Verbatim copy without images: return all of the data as it stands.

━━━━━ GIVEN DATA

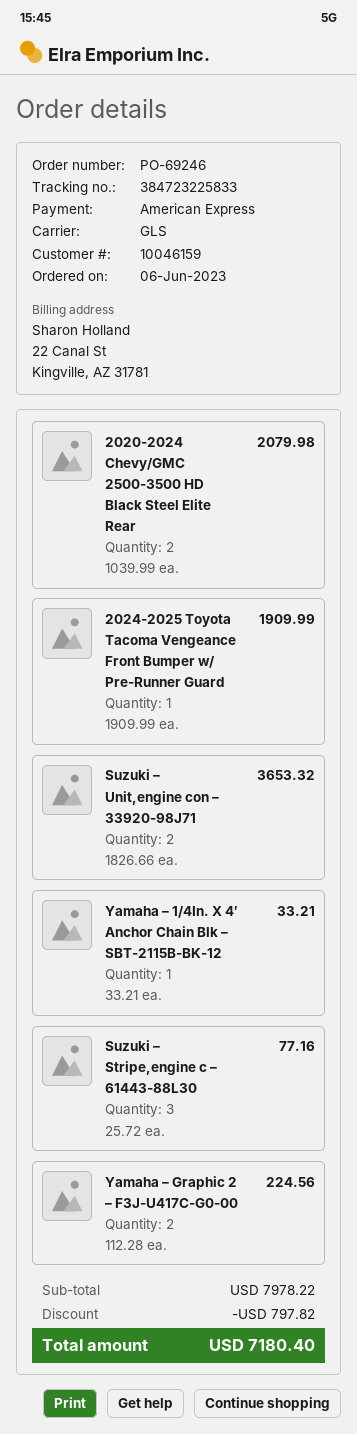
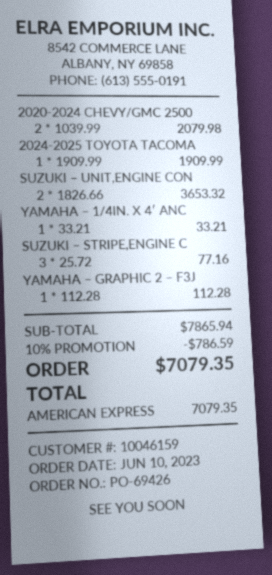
order number: PO-69246 -> PO-69426
order date: 2023-06-06 -> 2023-06-10
Yamaha – Graphic 2 – F3J-U417C-G0-00: 2 x 112.28 = 224.56 -> 1 x 112.28 = 112.28
subtotal: 7978.22 -> 7865.94
discount: 797.82 -> 786.59
total: 7180.40 -> 7079.35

━━━━━━━━━━

◆ **SOLUTION**:
order number: PO-69246 -> PO-69426
order date: 2023-06-06 -> 2023-06-10
Yamaha – Graphic 2 – F3J-U417C-G0-00: 2 x 112.28 = 224.56 -> 1 x 112.28 = 112.28
subtotal: 7978.22 -> 7865.94
discount: 797.82 -> 786.59
total: 7180.40 -> 7079.35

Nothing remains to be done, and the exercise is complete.